A medida que nos vaciamos de nuestro “compacto repertorio interior de herencia cultural”,
concluye Foreman, corremos el riesgo de convertirnos en “‘gente plana y achatada como
pancakes gracias a nuestro esfuerzo por conectar más y más con aquella vasta red de
información a la que accedemos apenas tocando un botón”.

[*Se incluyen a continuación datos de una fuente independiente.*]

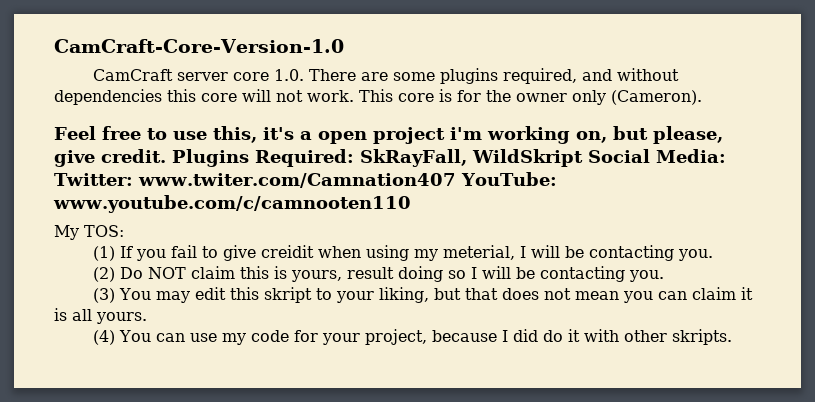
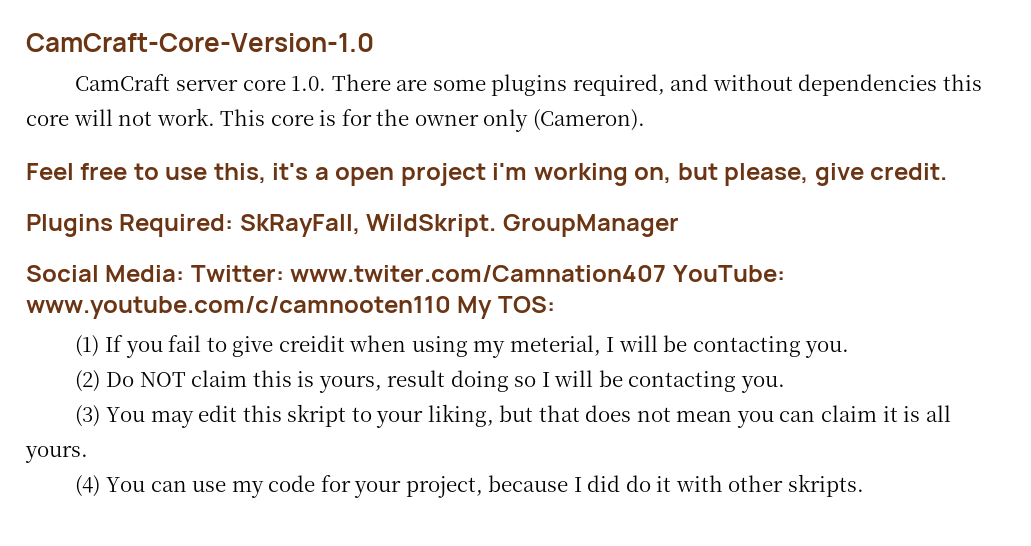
(166, 156) none -> (948, 171) //
[471,149,583,167] WildSkript -> [366,214,679,237] WildSkript. GroupManager //
(411, 204) // -> (451, 307) none

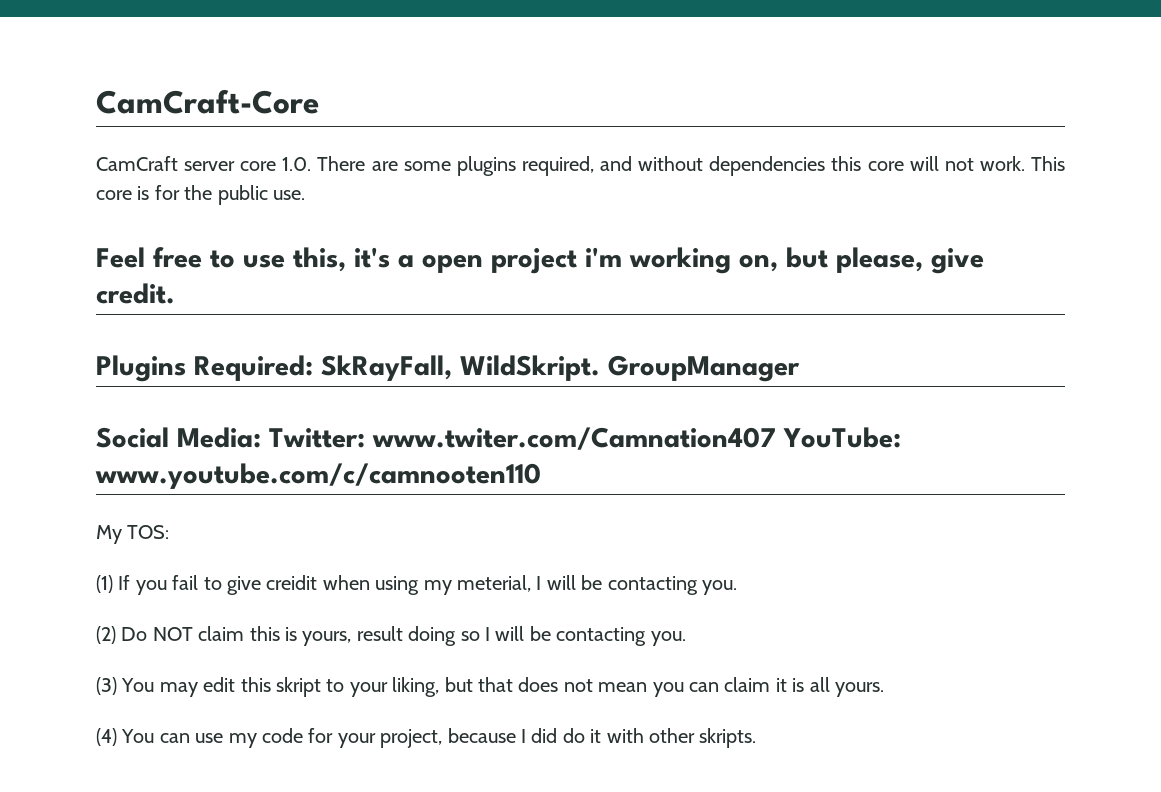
[26,33,374,52] CamCraft-Core-Version-1.0 -> [96,89,319,114] CamCraft-Core
[414,109,645,132] owner only (Cameron). -> [217,185,305,205] public use.
(451, 307) none -> (541, 476) //

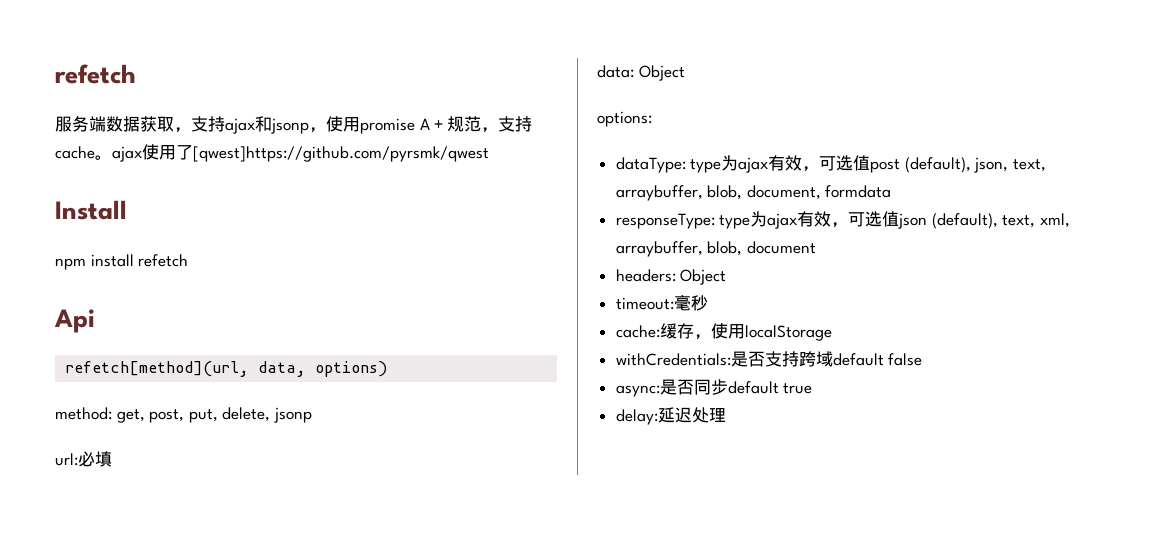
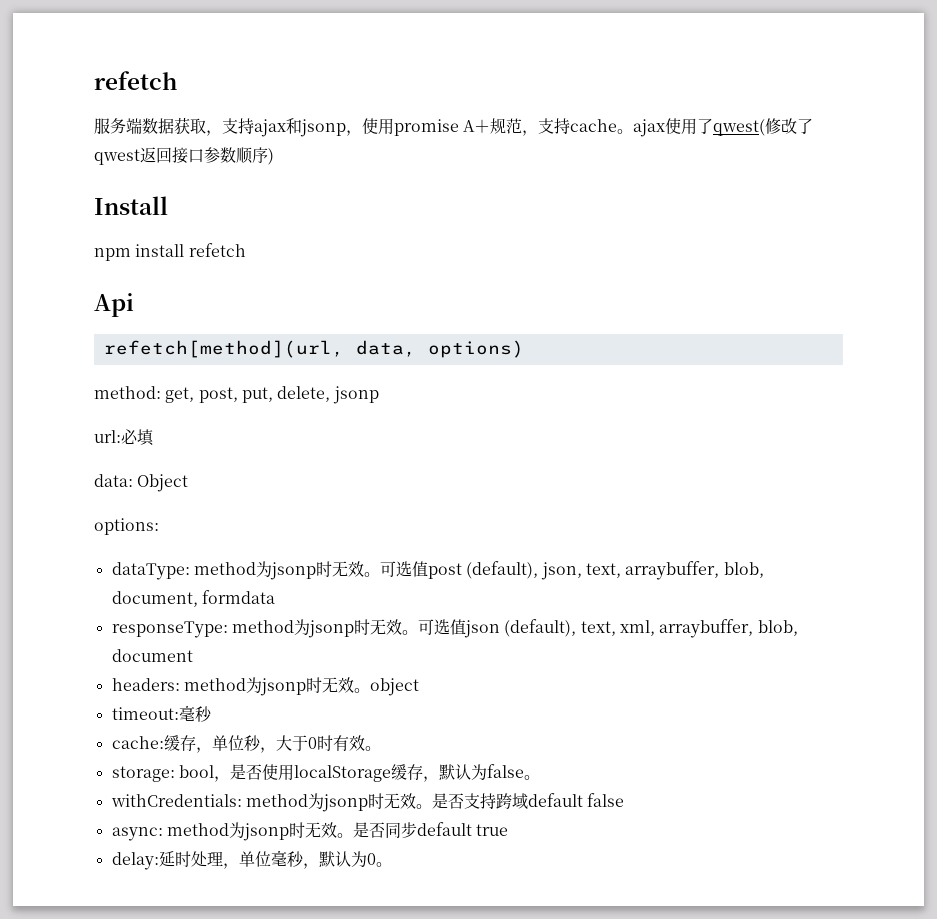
[193,146,489,162] [qwest]https://github.com/pyrsmk/qwest -> [713,118,814,136] [94,147,274,165] qwest(修改了qwest返回接口参数顺序)
[690,155,820,173] type为ajax有效， -> [193,561,380,580] method为jsonp时无效。
[719,211,849,229] type为ajax有效， -> [231,619,418,638] method为jsonp时无效。
[680,269,727,285] Object -> [183,677,419,696] method为jsonp时无效。object
[710,323,832,341] [615,353,731,366] 使用localStorage // withCredentials: -> [211,735,381,753] [111,764,540,782] [110,793,432,812] 单位秒，大于0时有效。 // storage: bool，是否使用localStorage缓存，默认为false。 // withCredentials: method为jsonp时无效。
(660, 391) none -> [166,822,353,841] method为jsonp时无效。
[674,407,726,423] 迟处理 -> [174,850,392,869] 时处理，单位毫秒，默认为0。

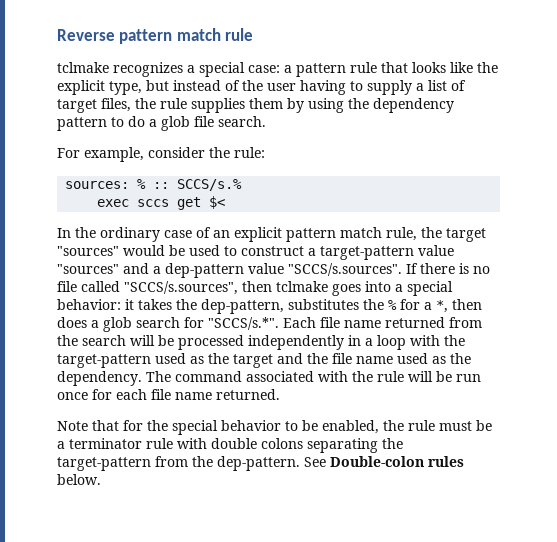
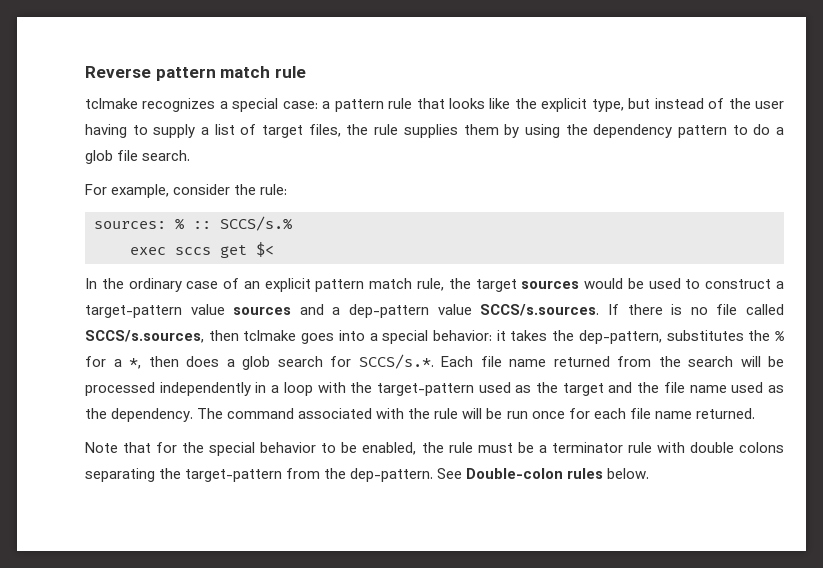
[57,246,119,256] "sources" -> [521,280,580,289] sources
[57,264,119,274] "sources" -> [233,306,292,315] sources
[288,263,402,276] "SCCS/s.sources". -> [480,304,600,316] SCCS/s.sources.
[124,281,238,295] "SCCS/s.sources", -> [85,330,204,343] SCCS/s.sources,
[208,317,279,330] "SCCS/s.*". -> [358,354,434,369] SCCS/s.*.

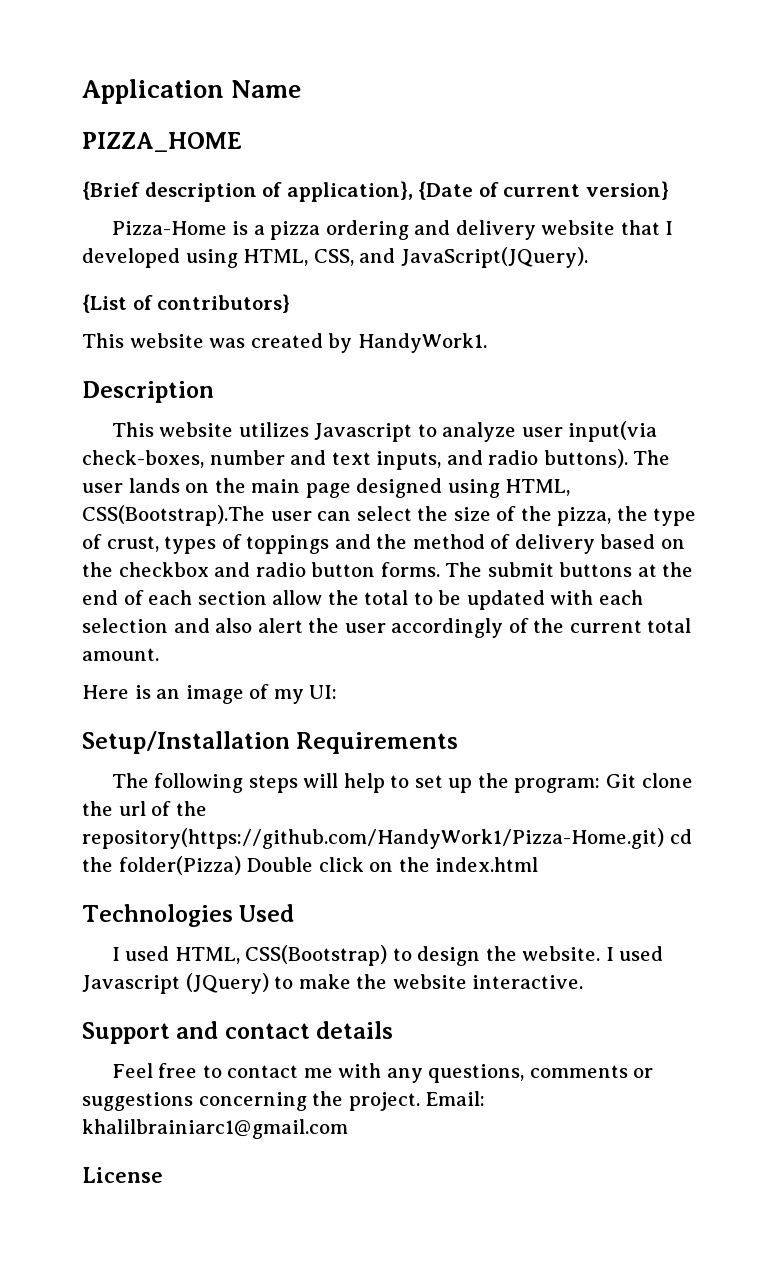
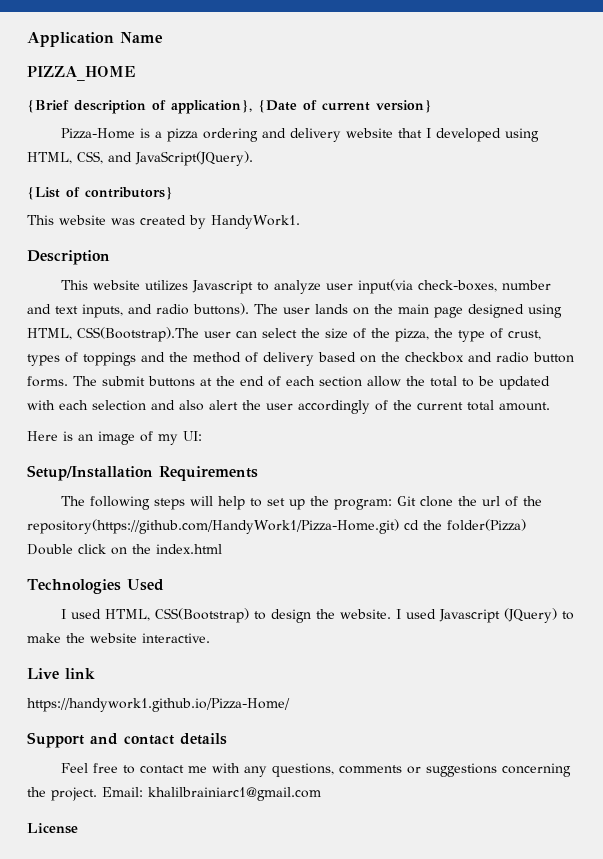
(584, 982) none -> [27,668,95,679] [27,698,290,712] // Live link // https://handywork1.github.io/Pizza-Home/

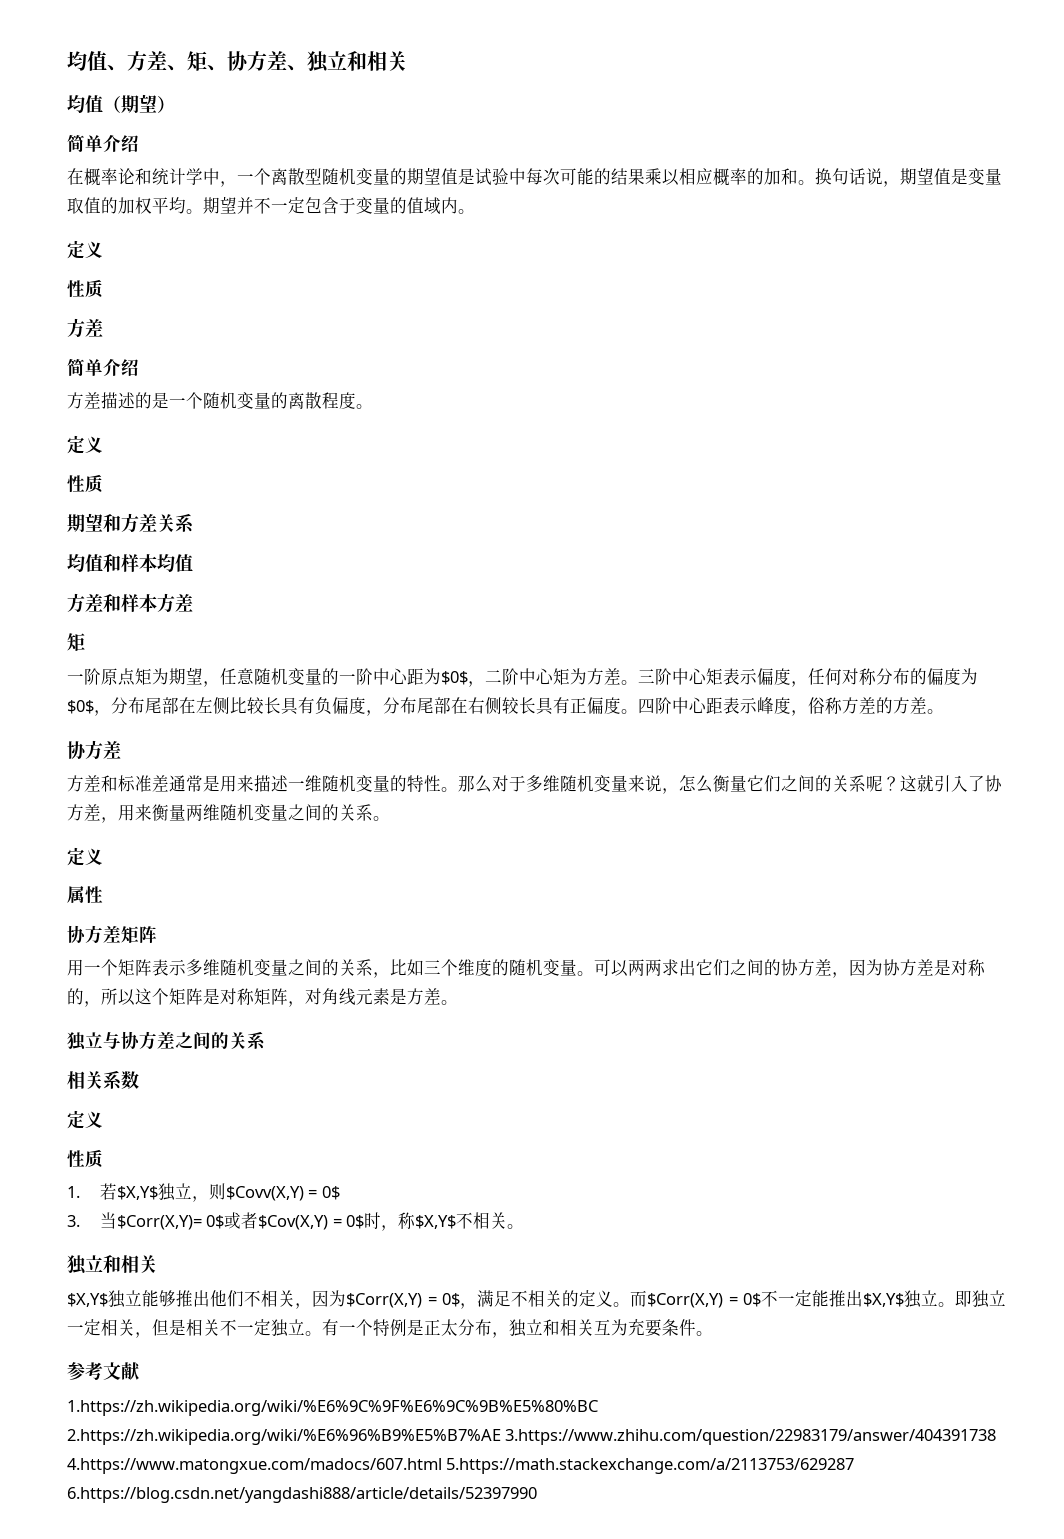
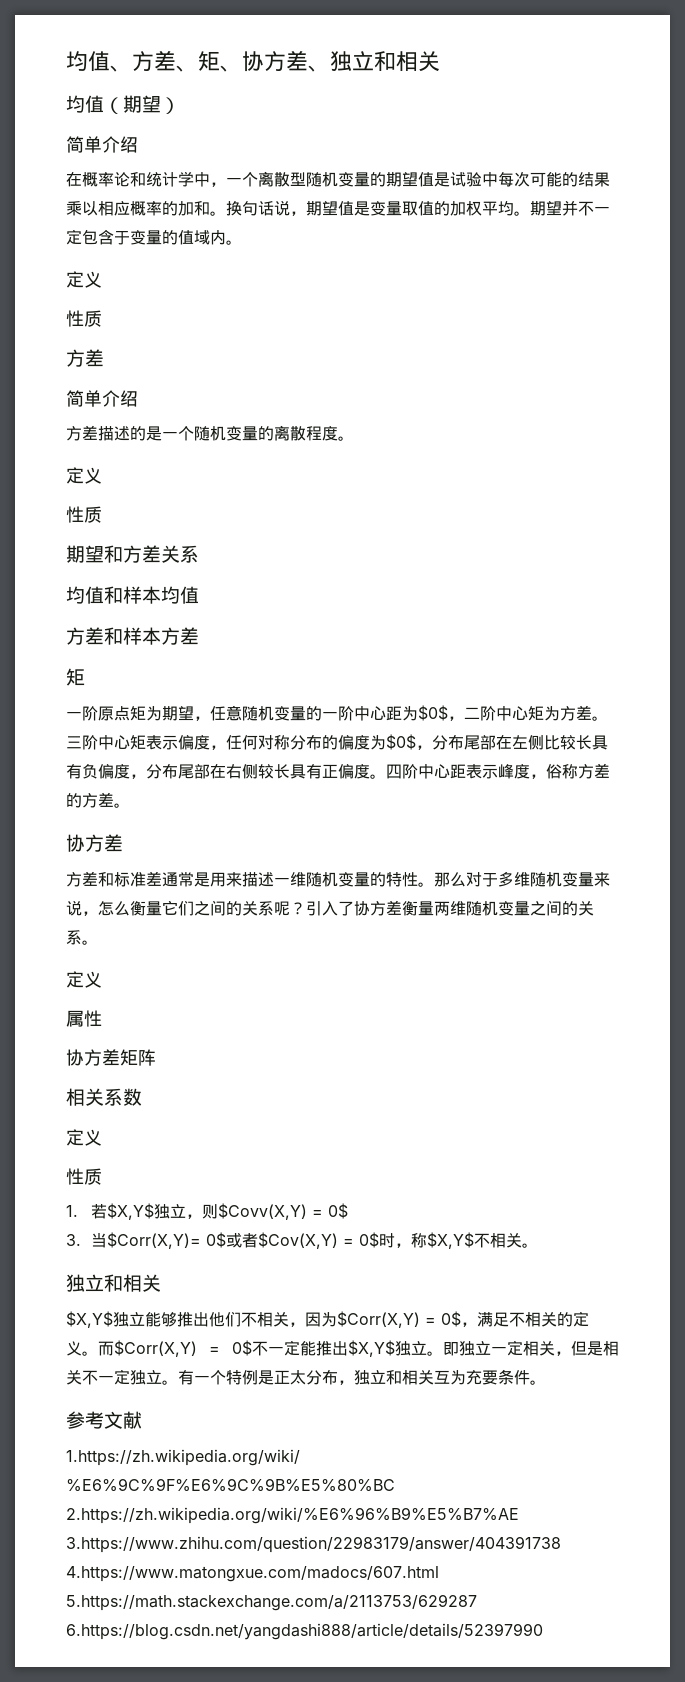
[900,775,934,792] 这就 -> (306, 908) none
[101,804,152,823] ，用来 -> (402, 907) none
[67,959,985,978] [67,988,458,1007] [67,1031,265,1051] // 用一个矩阵表示多维随机变量之间的关系，比如三个维度的随机变量。可以两两求出它们之间的协方差，因为协方差是对称的，所以这个矩阵是对称矩阵，对角线元素是方差。 // 独立与协方差之间的关系 -> (156, 1057) none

Aquella escena de 2001 no me abandona, me ronda. Y lo que la hace tan conmovedora y


tan extraña es la emotiva reacción del computador ante el desmantelamiento de su
mente, su entendimiento: su desesperación a medida que circuito tras circuito va cayendo
en la oscuridad, su desconsolada súplica infantil al astronauta: “Lo estoy sintiendo. Tengo
miedo” y su final regresión a lo que no podemos menos que llamar un estado de
inocencia. La profusa e intensa emanación de emociones de HAL contrasta con la fría
insensibilidad que caracteriza a los personajes humanos de la película, quienes cumplen
con sus asuntos casi se diría que con robótica eficiencia. Sus pensamientos y actos
parecen preparados de antemano, como si siguieran los pasos de un algoritmo. En el
universo de 2001, la gente se ha hecho tan parecida a las máquinas, que el personaje
más humano termina siendo una máquina. He ahí la esencia de la oscura profecía de
Kubrick: en tanto empezamos a depender de los computadores para entender el mundo,
es nuestra propia inteligencia la que se achata convirtiéndose en inteligencia artificial.